▶ **Dataset entries**

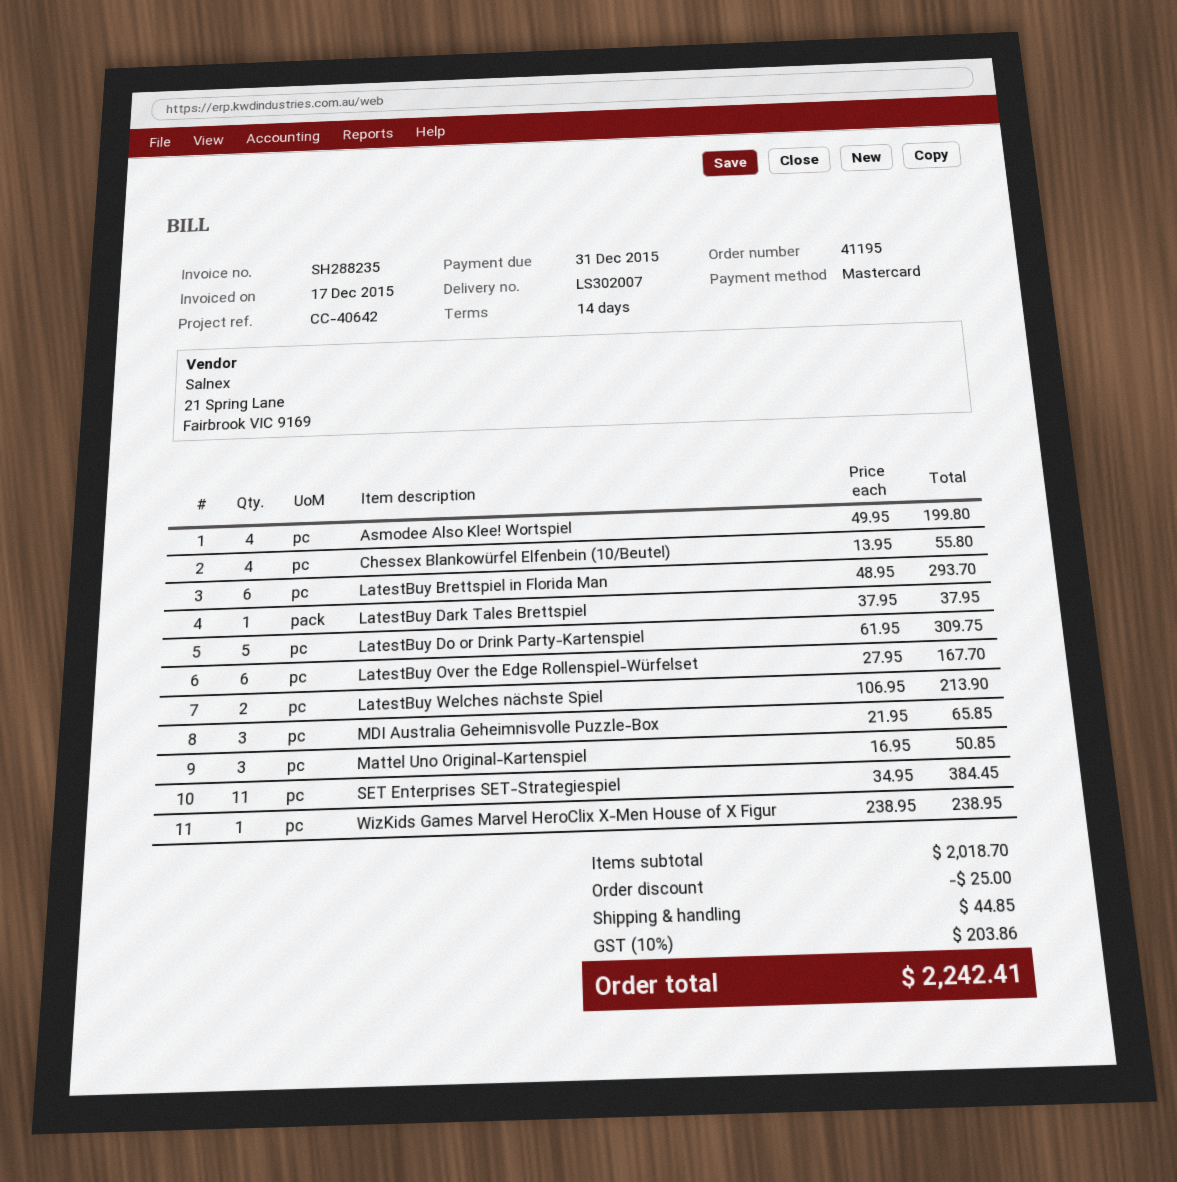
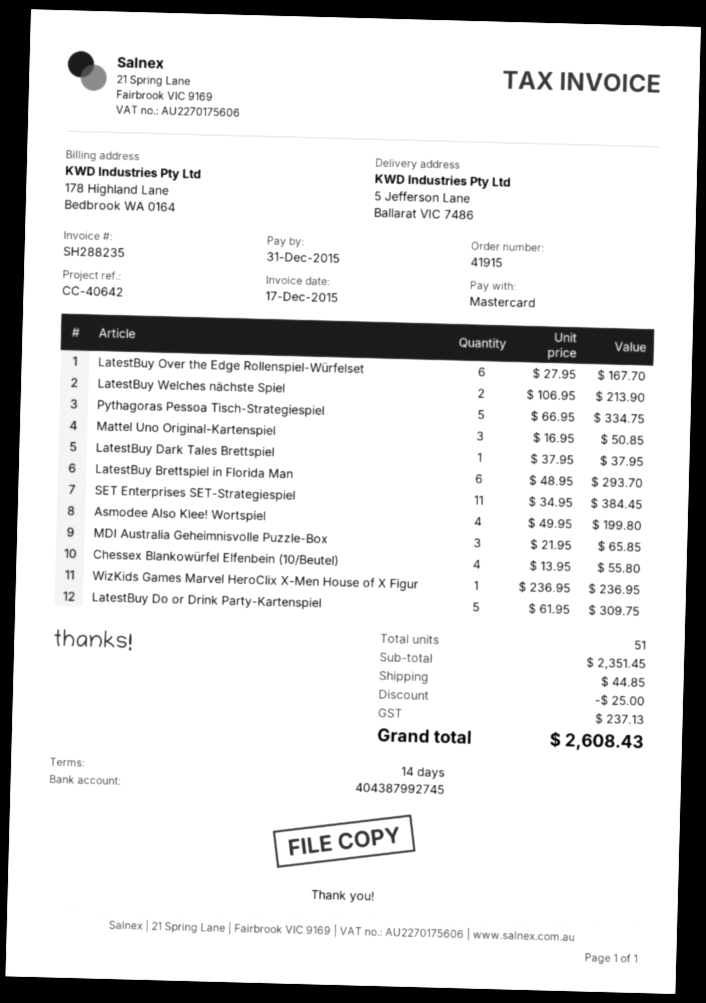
order number: 41195 -> 41915
WizKids Games Marvel HeroClix X-Men House of X Figur: 1 x 238.95 = 238.95 -> 1 x 236.95 = 236.95
Pythagoras Pessoa Tisch-Strategiespiel: none -> 5 x 66.95 = 334.75
subtotal: 2018.70 -> 2351.45
tax: 203.86 -> 237.13
total: 2242.41 -> 2608.43

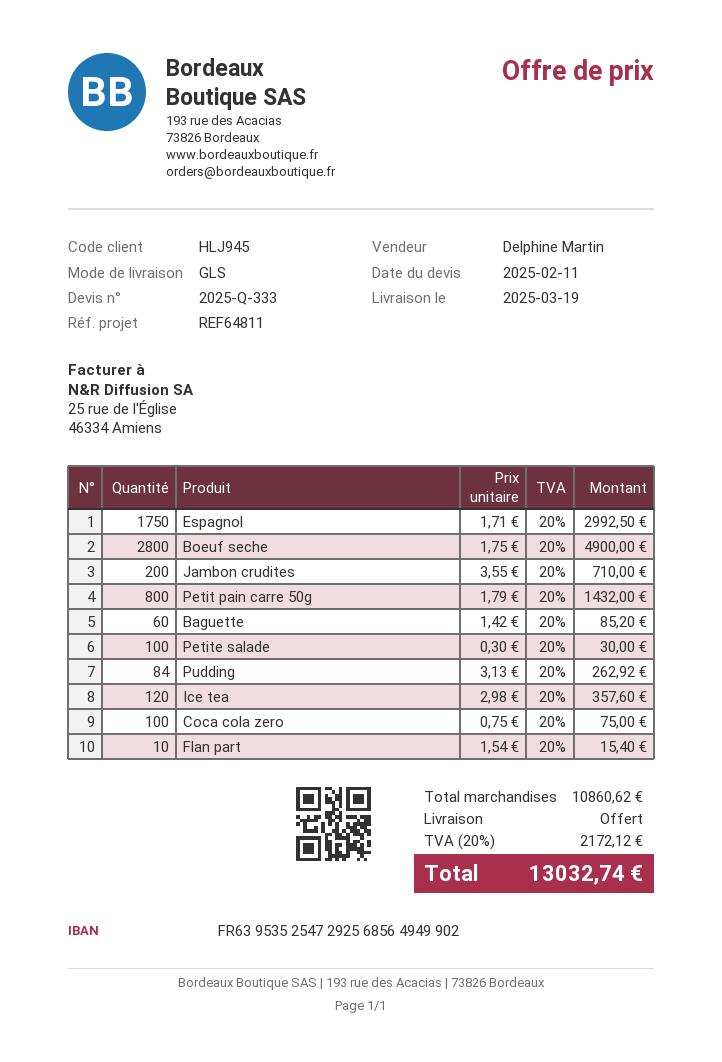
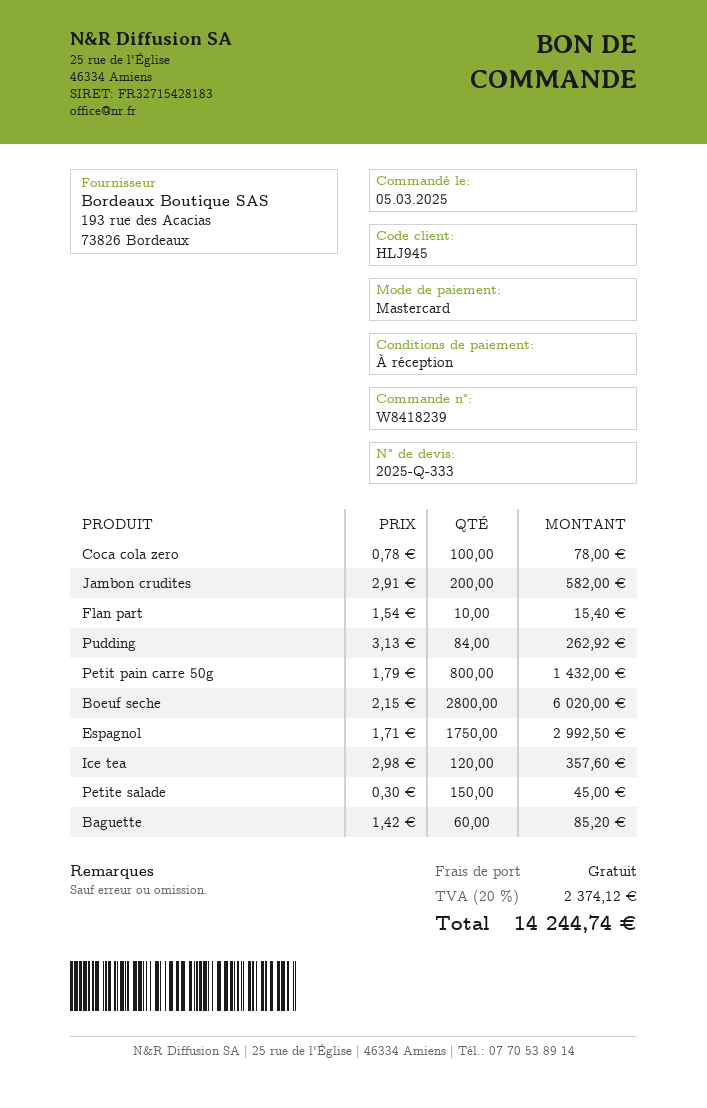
Boeuf seche: 2800 x 1.75 = 4900.00 -> 2800 x 2.15 = 6020.00
Jambon crudites: 200 x 3.55 = 710.00 -> 200 x 2.91 = 582.00
Petite salade: 100 x 0.30 = 30.00 -> 150 x 0.30 = 45.00
Coca cola zero: 100 x 0.75 = 75.00 -> 100 x 0.78 = 78.00
tax: 20% = 2172.12 -> 20% = 2374.12
total: 13032.74 -> 14244.74

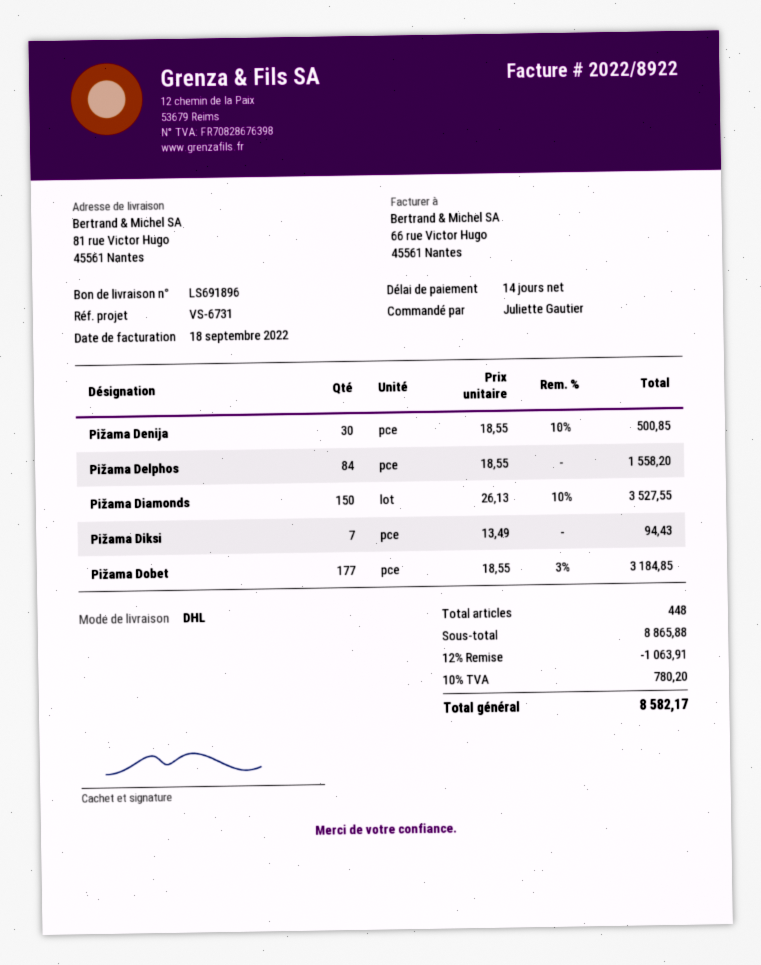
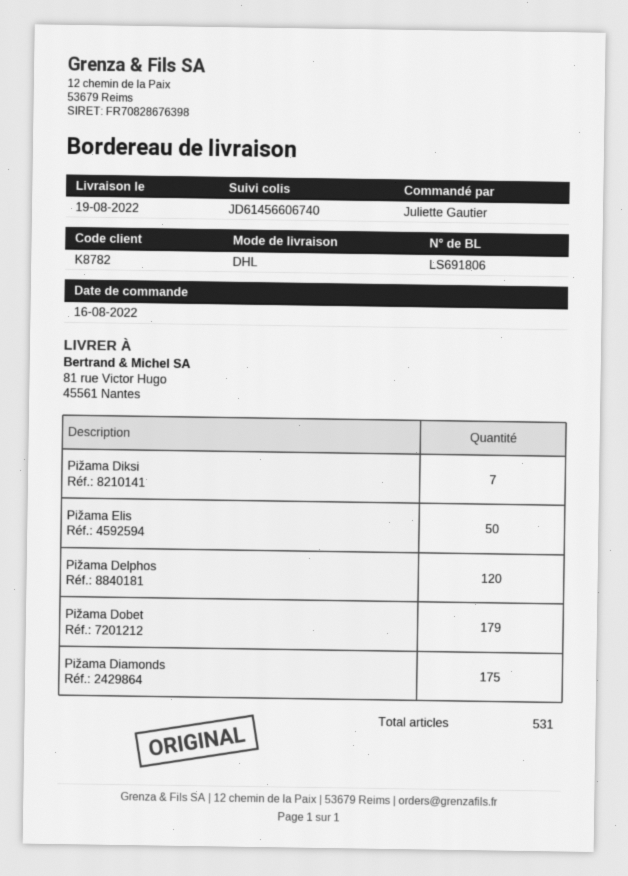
delivery note number: LS691896 -> LS691806
Pižama Denija: 30 -> none
Pižama Delphos: 84 -> 120
Pižama Diamonds: 150 -> 175
Pižama Dobet: 177 -> 179
Pižama Elis: none -> 50
total quantity: 448 -> 531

▶ **Exercise aim**
Gather each line of the listing containing the word "number" and show it.

▶ **Result below**
order number: 41195 -> 41915
delivery note number: LS691896 -> LS691806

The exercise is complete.